至于玄学之事,她藏在心里,并不同人言说:

她愿意信任这张脸。

……

几日后,栾玉桥正站在廊下,逗弄着一只红嘴鹦哥,就见一名亲信小厮面含喜色,疾步奔来:“老爷,有信了!”

“怎么说?”

小厮是传惯了话的,口齿异常清晰伶俐:“守府库的小春说,昨儿个晚上本该是他的班,可是府衙临时传了令来,让他和几个看府库的换班两日。小春是个贼溜人,装作回家去,人并没走远,只躲在旁边看。果然,天一擦黑,就有一队府兵持着知府手令进了府库,忙了两个时辰后,就有好几辆大车从府库里开出来了!”

栾玉桥捏着鸟食,在金丝笼子外微微晃动:“去了哪里了?”

小厮眉开眼笑:“老爷料事如神,全送去一家仓库了!小的查了,那仓库就是戚县主新近盘下来的!”

“好张巧嘴。”栾玉桥斜睨他一眼,“里头装的是布?”

小厮:“这个小的问过小春,他也说不好,府库大门有好几把钥匙,他也没见过压仓布长什么样儿,只说是几车的大箱子。小的去看过车辙,嘿,那吃重可真不小。”

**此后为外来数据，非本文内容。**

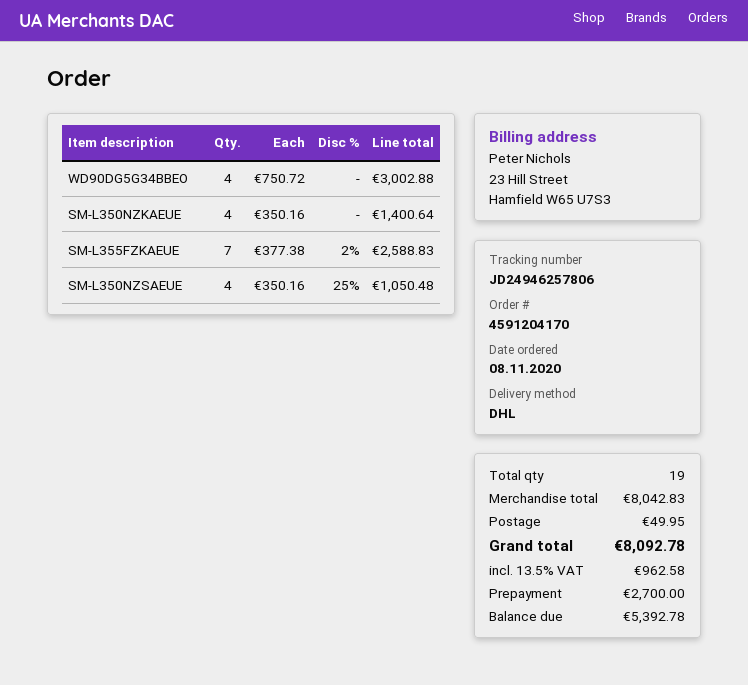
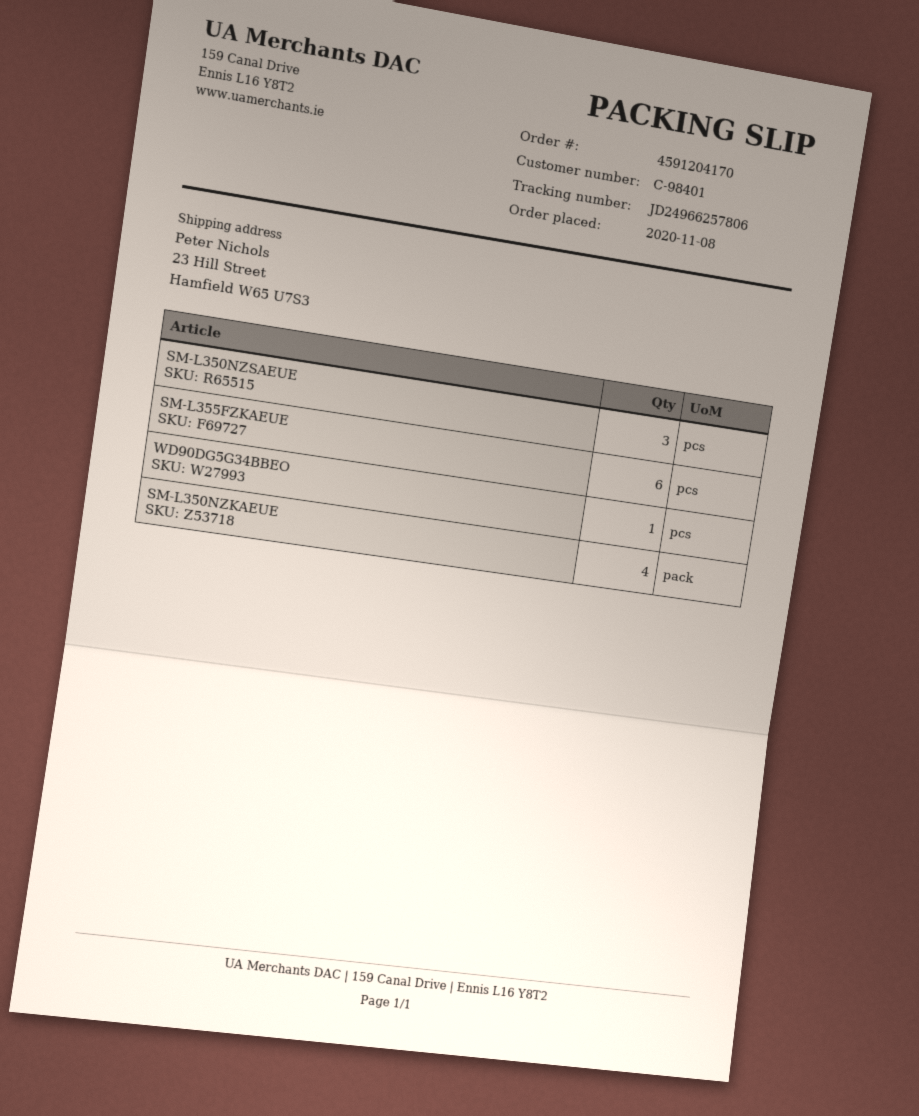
tracking number: JD24946257806 -> JD24966257806
WD90DG5G34BBEO: 4 -> 1
SM-L355FZKAEUE: 7 -> 6
SM-L350NZSAEUE: 4 -> 3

栾玉桥冷笑一声:“知府大人,倒真是个风流倜傥的人,为着敲开这寡妇门,真肯下本儿啊。”

小厮应和着笑:“老爷,那咱们怎么办?去告他一状?”

“不急。”栾玉桥悠然道,“让她印了卖去。”

小厮看出了几分眉眼高低,却兀自装傻道:“老爷,就让她挣钱去啊?便宜她了!”